Fraser sought shelter in remembered details. “They went to that musical, the one you said was overrated.”
“Like hell they did.” Eliza took a cigarette from the metal box on the coffee table and lifted the heavy lighter next to it. Fraser placed his paper on the hassock and waited. The lighter required four tries to ignite. Eliza took a deep drag and sat back. “I ran into Wilfred at the theater tonight, before the show.”
“How is the old dear?”
With a quick roll of her eyes, Eliza made it clear that Wilfred had not stopped being garrulous, well-meaning, and tiresome. She took a contemplative pull on her cigarette. Fraser imagined the glow of its tip as a third eye at the bottom of her face. He blinked to clear the image.
“He was brimming over with news.” She stubbed out the cigarette and pointed at his empty glass with her other hand. “Give me one of those.”
Oh my, Fraser thought. Not some charming story about dotty, exasperating Uncle Wilfred. Fraser might as well freshen his own drink. When he delivered hers, Eliza took a healthy swallow.
“Violet is involved,” she said, “romantically involved, that is, with that Joshua Cook. Your friend's son.”

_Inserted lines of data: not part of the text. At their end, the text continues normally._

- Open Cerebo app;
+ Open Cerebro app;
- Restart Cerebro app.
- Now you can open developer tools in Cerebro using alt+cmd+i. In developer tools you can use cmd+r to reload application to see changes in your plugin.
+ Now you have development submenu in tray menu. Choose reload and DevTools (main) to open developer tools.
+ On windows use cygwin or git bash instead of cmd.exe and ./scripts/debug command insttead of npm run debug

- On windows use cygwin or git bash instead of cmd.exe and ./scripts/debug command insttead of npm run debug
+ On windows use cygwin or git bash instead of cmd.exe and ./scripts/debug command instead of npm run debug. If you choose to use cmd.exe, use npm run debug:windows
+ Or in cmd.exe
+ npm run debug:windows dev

Fraser set his drink down, far more violently than he had intended. He breathed a curse he rarely used. “What are you saying?”

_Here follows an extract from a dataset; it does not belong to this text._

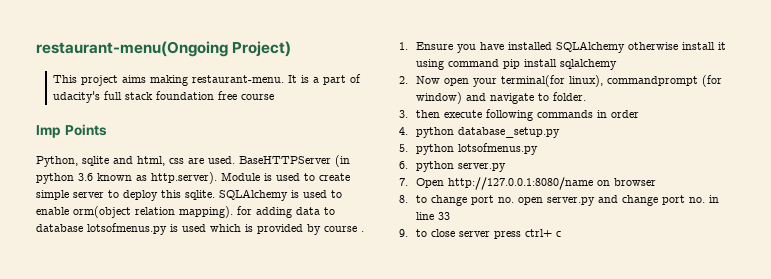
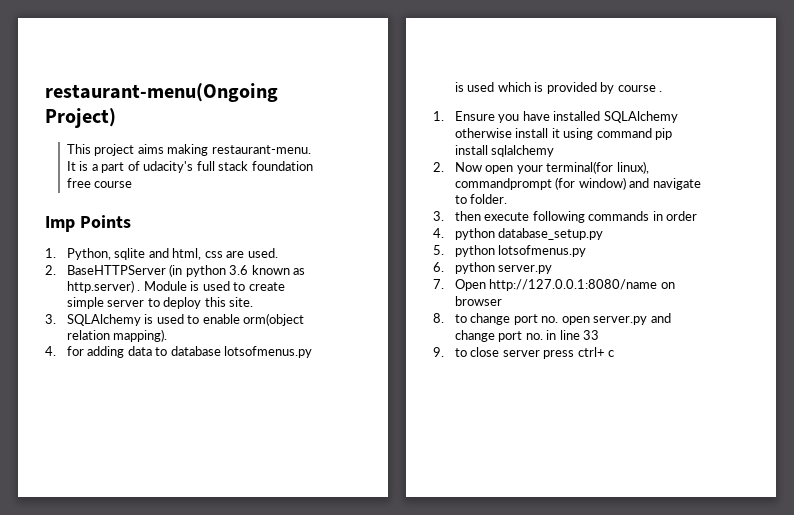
- Python, sqlite and html, css are used. BaseHTTPServer (in python 3.6 known as http.server). Module is used to create simple server to deploy this sqlite. SQLAlchemy is used to enable orm(object relation mapping). for adding data to database lotsofmenus.py is used which is provided by course .
+ 1. Python, sqlite and html, css are used.
+ 2. BaseHTTPServer (in python 3.6 known as http.server) . Module is used to create simple server to deploy this site.
+ 3. SQLAlchemy is used to enable orm(object relation mapping).
+ 4. for adding data to database lotsofmenus.py is used which is provided by course .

“What do you think I'm saying?” Eliza's eyes were bright and her cheeks flushed. “They're seeing each other. They're sweethearts, lovers, flames, valentines, whatever cloying, nauseating term you wish to use. And it's disgusting, and it's been going on right under our noses.”
“And you had no idea?”
“For Christ's sake, Jamie. Don't you think I would've mentioned it? And what about you? Did you have any idea? Of course you didn't.”
“You're her mother.”
“You're her father.” She had stood. Her face was inches from his, heat coming off it in waves. “Just—just—just look what you've done, you and that Speed Cook of yours. You brought those people into our lives and now they've ruined everything. Ruined.”

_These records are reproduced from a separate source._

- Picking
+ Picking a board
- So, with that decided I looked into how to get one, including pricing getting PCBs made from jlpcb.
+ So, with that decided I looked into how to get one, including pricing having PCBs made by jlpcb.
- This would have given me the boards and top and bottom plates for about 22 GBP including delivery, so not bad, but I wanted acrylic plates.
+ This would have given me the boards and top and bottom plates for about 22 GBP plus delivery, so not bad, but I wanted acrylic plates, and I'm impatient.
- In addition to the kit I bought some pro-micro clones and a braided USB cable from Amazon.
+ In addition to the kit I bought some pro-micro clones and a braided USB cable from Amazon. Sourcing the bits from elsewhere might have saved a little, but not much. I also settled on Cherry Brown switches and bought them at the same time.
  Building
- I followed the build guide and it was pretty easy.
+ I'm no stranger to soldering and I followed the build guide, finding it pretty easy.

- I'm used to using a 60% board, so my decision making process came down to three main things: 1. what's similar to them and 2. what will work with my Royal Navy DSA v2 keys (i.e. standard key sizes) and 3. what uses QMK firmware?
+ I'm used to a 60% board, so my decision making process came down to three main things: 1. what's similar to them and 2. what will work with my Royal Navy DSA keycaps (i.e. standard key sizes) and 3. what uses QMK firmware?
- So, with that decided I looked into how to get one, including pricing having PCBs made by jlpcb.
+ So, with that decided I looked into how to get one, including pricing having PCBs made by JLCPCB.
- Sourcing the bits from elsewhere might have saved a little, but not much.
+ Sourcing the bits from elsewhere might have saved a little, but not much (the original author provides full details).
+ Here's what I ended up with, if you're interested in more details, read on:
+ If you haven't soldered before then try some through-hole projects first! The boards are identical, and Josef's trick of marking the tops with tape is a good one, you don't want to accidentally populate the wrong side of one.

“You're blaming me for this?” He stepped away.
“Jamie, there are lines in the world for reasons, thick bright lines. People need lines. You can't just act like they're not there. Like they don't matter.”
The words in his head fell over each other. What she was saying was wrong, but what did that matter? What mattered was Violet. He walked to an open window that looked out over Broadway. He had to make sense of this, not just give in to anger. He drew several deep breaths. He couldn't believe this. Two delivery wagons wobbled down the street, the hollow clop of hooves on pavement carrying up to the window. A few voices reached him. A limousine roared uptown, noisily shifting gears as it gained speed. Fraser wondered if it was going to Harlem.
When he turned back, Eliza was seated again, one hand shading her eyes. “So,” he said, clipping his words. “Wilfred knows this? He actually
knows
it? It's not some inference based on gossip picked up from one of his boyfriends?”
“Jamie,” Eliza scolded. “That's beneath you.”
“Give me the whole story, what Wilfred said.”
After she was through, Fraser asked, “He's sure it was Violet?”
“He's known her all her life, Jamie. Anyway, there aren't that many beautiful blond cripples. Not even in New York City.”
“She's not a cripple, she limps.” Fraser hadn't meant to shout.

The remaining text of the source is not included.